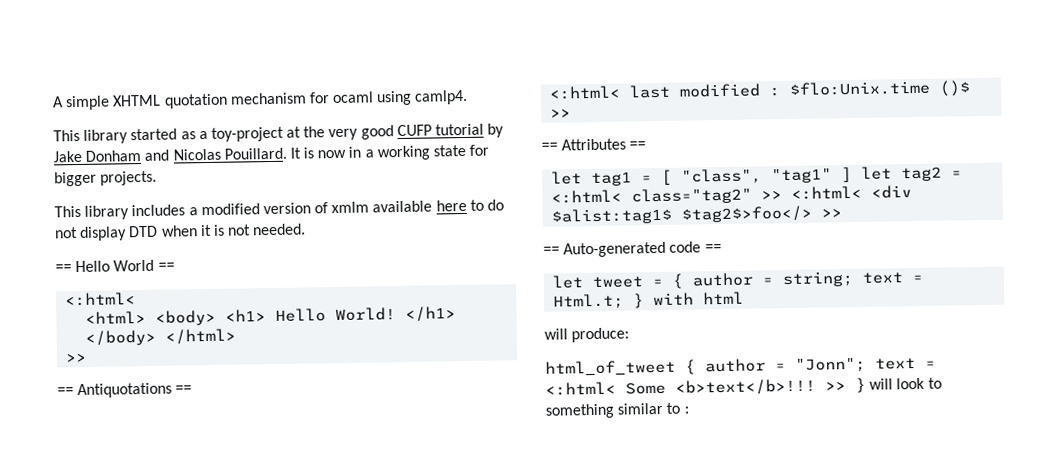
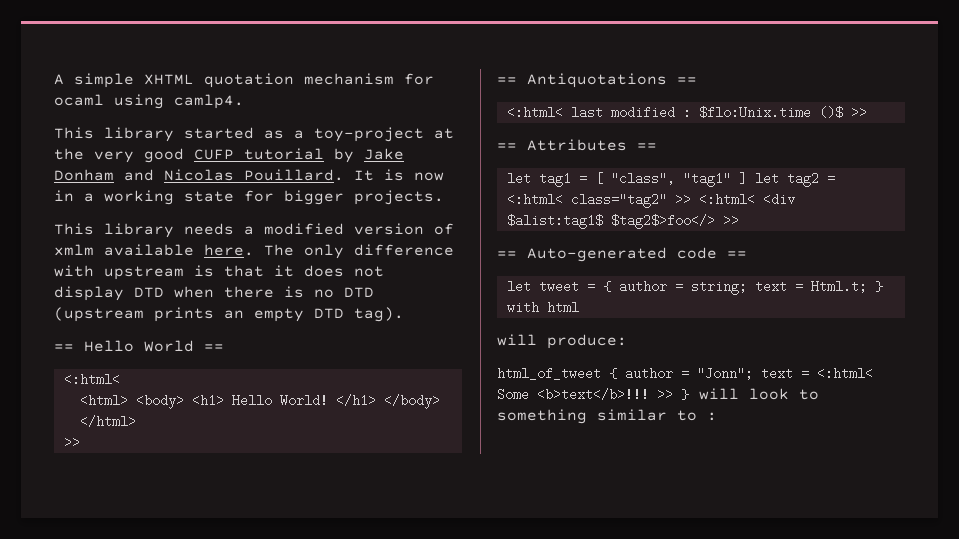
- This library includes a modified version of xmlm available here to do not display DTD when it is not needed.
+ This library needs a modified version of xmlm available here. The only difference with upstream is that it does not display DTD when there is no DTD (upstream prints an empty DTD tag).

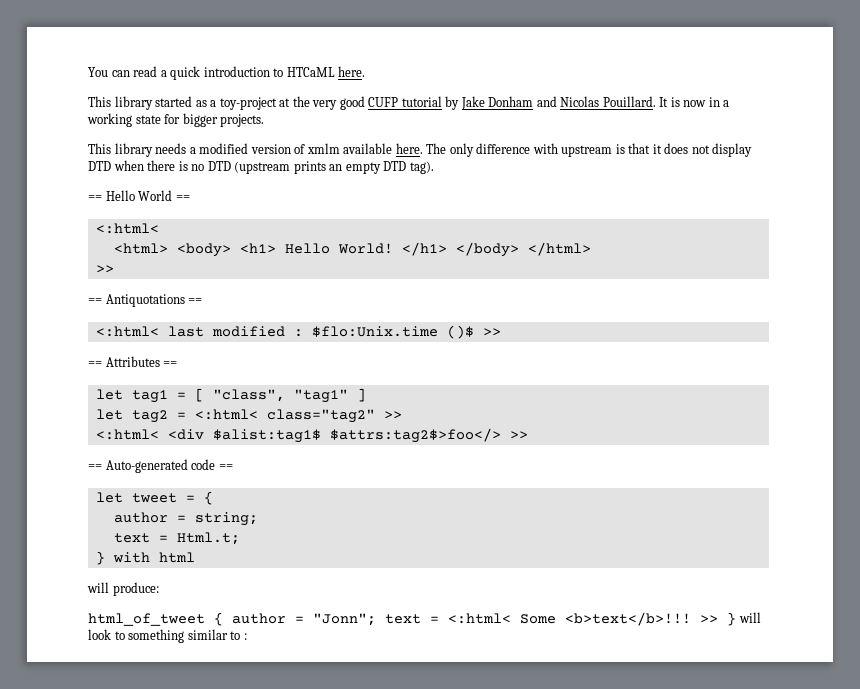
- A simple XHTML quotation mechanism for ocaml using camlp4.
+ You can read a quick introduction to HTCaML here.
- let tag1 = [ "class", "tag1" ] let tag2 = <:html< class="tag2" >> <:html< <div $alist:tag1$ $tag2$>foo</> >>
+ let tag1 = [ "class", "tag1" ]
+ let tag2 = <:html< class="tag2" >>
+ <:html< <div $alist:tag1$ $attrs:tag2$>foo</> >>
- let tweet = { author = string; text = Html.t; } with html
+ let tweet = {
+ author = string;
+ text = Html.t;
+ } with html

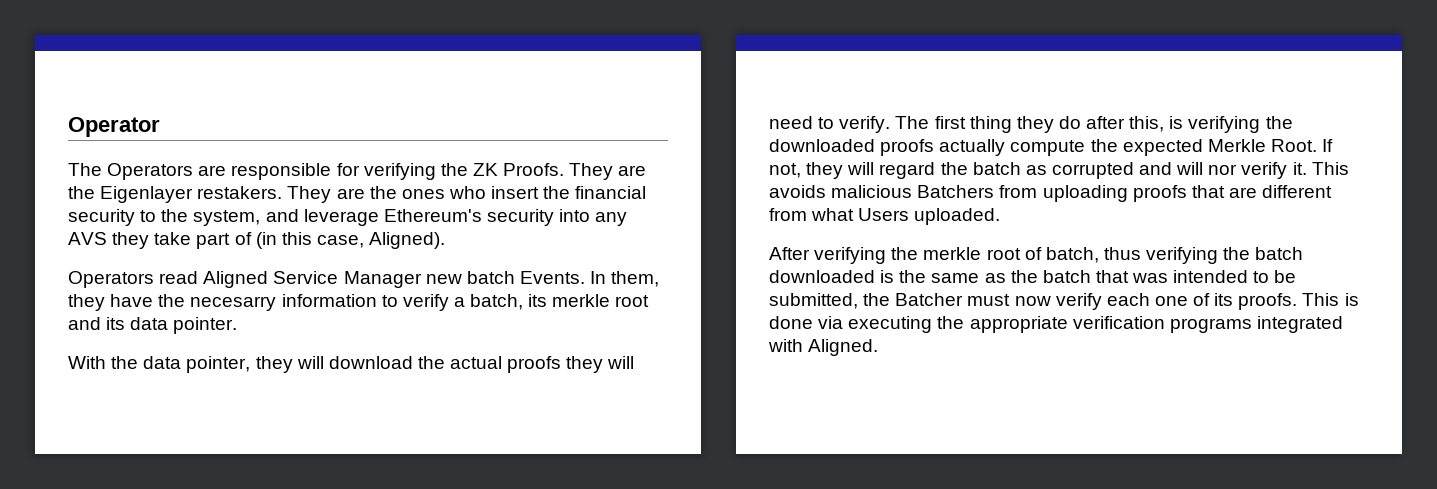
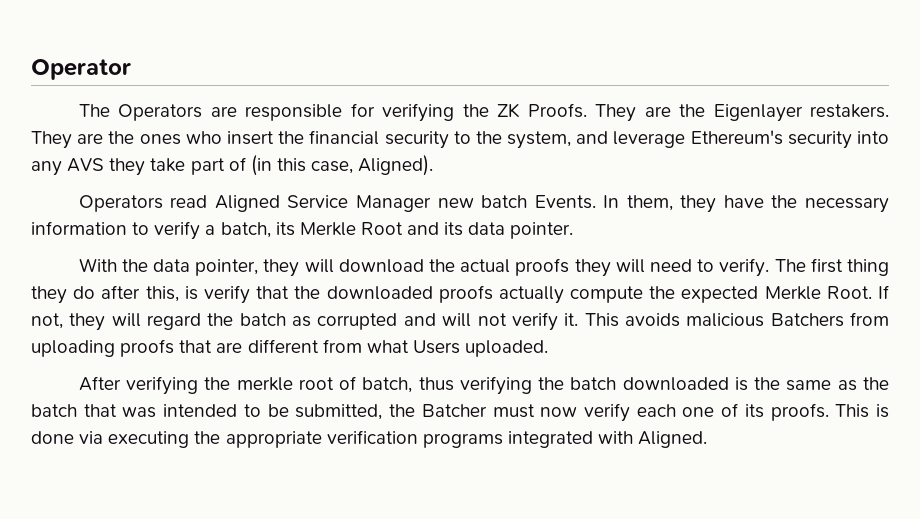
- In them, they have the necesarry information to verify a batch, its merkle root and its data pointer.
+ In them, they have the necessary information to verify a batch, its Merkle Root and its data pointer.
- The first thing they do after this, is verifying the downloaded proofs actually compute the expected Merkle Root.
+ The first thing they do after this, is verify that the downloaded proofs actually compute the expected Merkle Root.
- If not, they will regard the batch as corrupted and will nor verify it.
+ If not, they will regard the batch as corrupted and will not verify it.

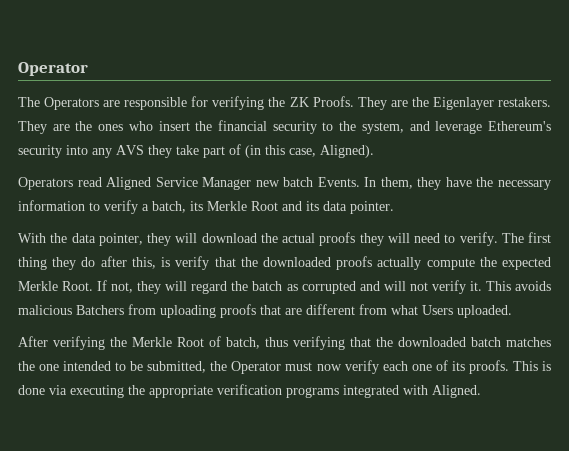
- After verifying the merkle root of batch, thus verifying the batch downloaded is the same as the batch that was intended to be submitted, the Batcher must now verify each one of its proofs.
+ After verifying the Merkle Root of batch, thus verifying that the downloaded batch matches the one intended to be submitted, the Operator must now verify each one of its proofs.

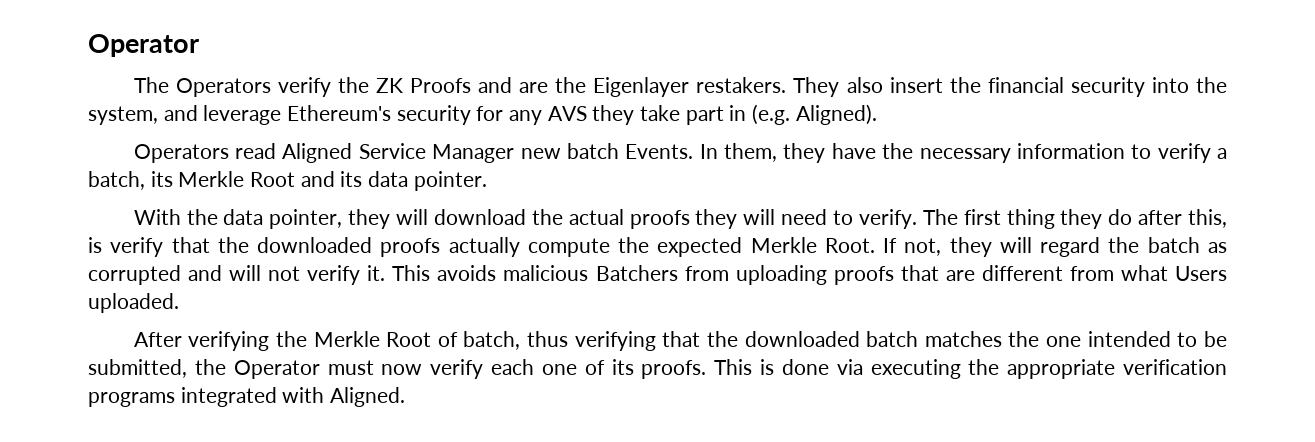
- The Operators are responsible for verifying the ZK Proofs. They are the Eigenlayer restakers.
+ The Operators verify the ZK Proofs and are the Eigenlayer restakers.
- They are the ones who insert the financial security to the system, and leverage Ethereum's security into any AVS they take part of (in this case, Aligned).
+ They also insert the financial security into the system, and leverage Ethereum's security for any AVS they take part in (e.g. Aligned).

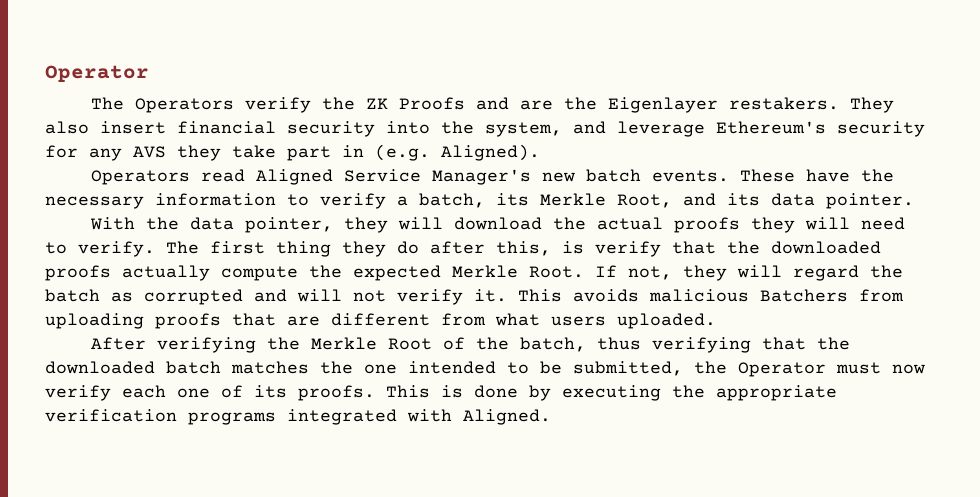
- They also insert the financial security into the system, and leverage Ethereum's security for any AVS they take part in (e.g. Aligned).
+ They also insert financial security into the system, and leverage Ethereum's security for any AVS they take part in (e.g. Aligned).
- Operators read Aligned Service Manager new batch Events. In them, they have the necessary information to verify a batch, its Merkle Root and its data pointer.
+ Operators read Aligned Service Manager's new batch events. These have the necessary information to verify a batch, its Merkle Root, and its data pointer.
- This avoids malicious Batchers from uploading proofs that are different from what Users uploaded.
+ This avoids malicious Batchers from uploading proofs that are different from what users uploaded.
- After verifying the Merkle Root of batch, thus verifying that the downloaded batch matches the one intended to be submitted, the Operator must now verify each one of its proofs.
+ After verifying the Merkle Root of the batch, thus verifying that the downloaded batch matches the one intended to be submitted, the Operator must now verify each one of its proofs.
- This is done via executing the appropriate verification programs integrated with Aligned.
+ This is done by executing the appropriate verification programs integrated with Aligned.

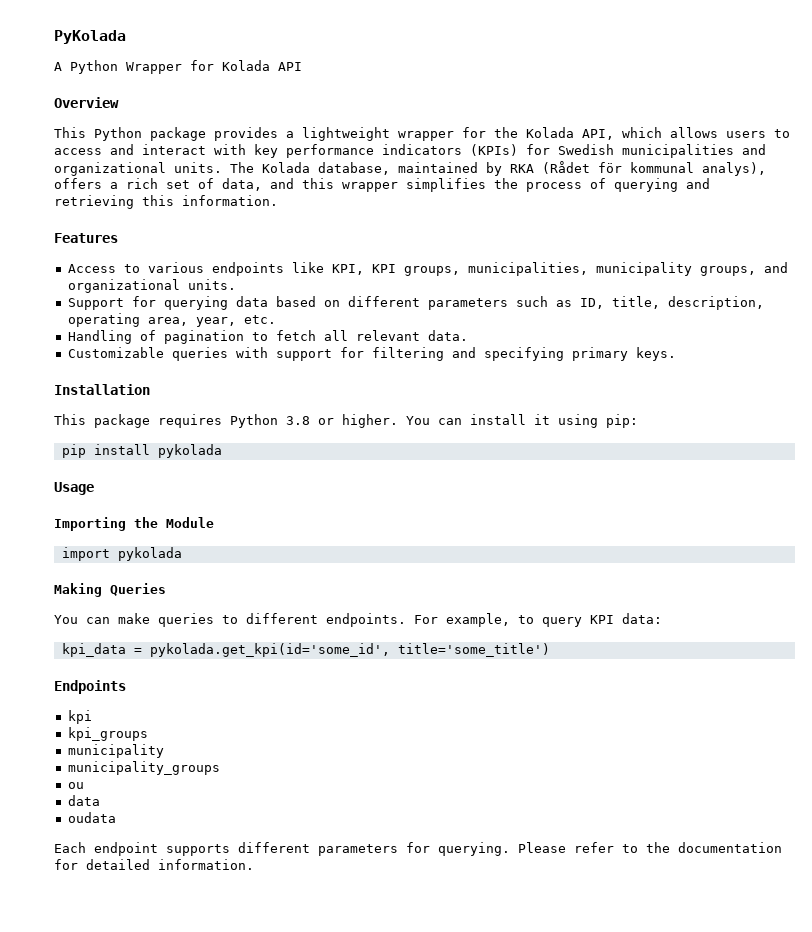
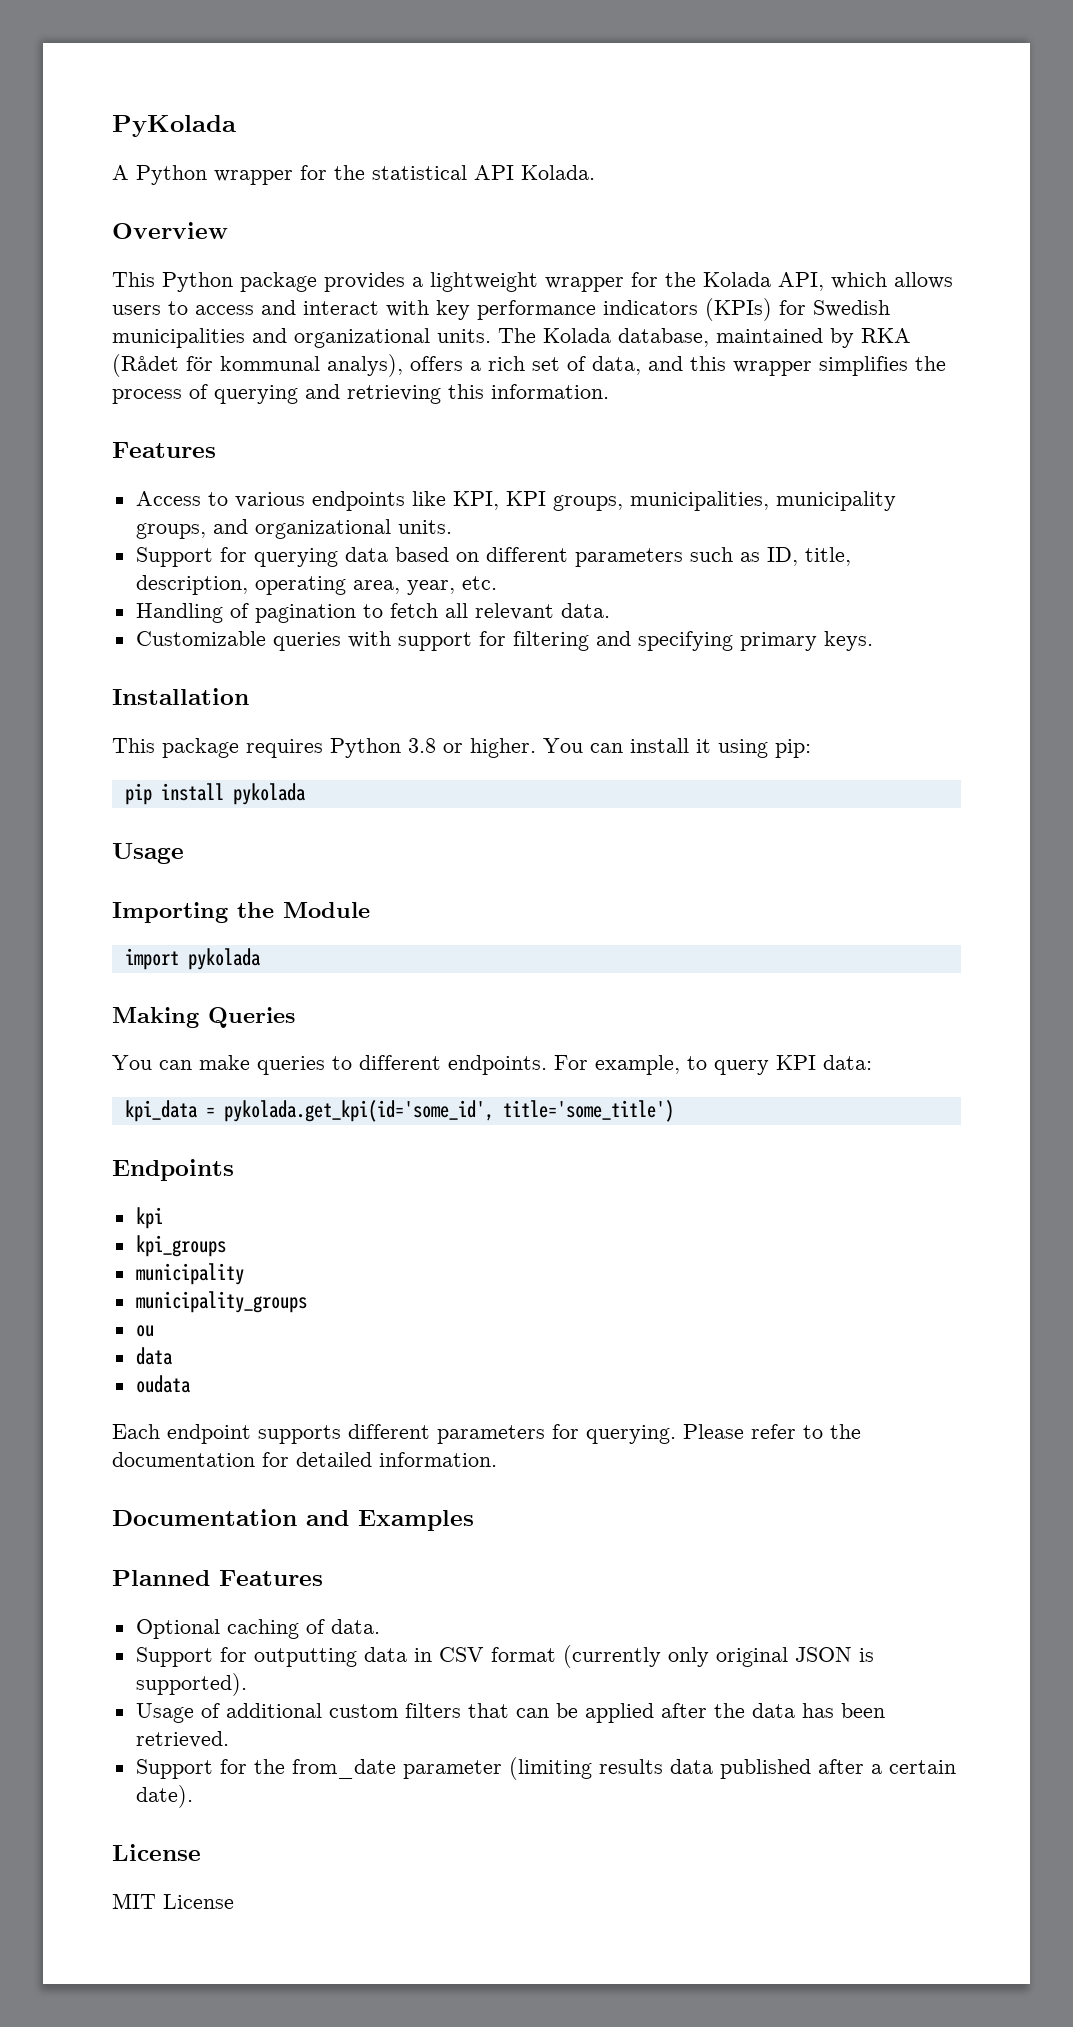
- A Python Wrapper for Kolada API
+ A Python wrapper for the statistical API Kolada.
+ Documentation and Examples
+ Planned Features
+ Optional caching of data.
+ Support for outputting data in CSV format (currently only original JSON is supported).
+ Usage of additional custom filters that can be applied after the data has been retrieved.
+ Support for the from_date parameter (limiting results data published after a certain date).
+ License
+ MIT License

_Exercise instructions:_
For every line above that has "text" in it, copy the line.

_Written solution:_
- let tweet = { author = string; text = Html.t; } with html
+ text = Html.t;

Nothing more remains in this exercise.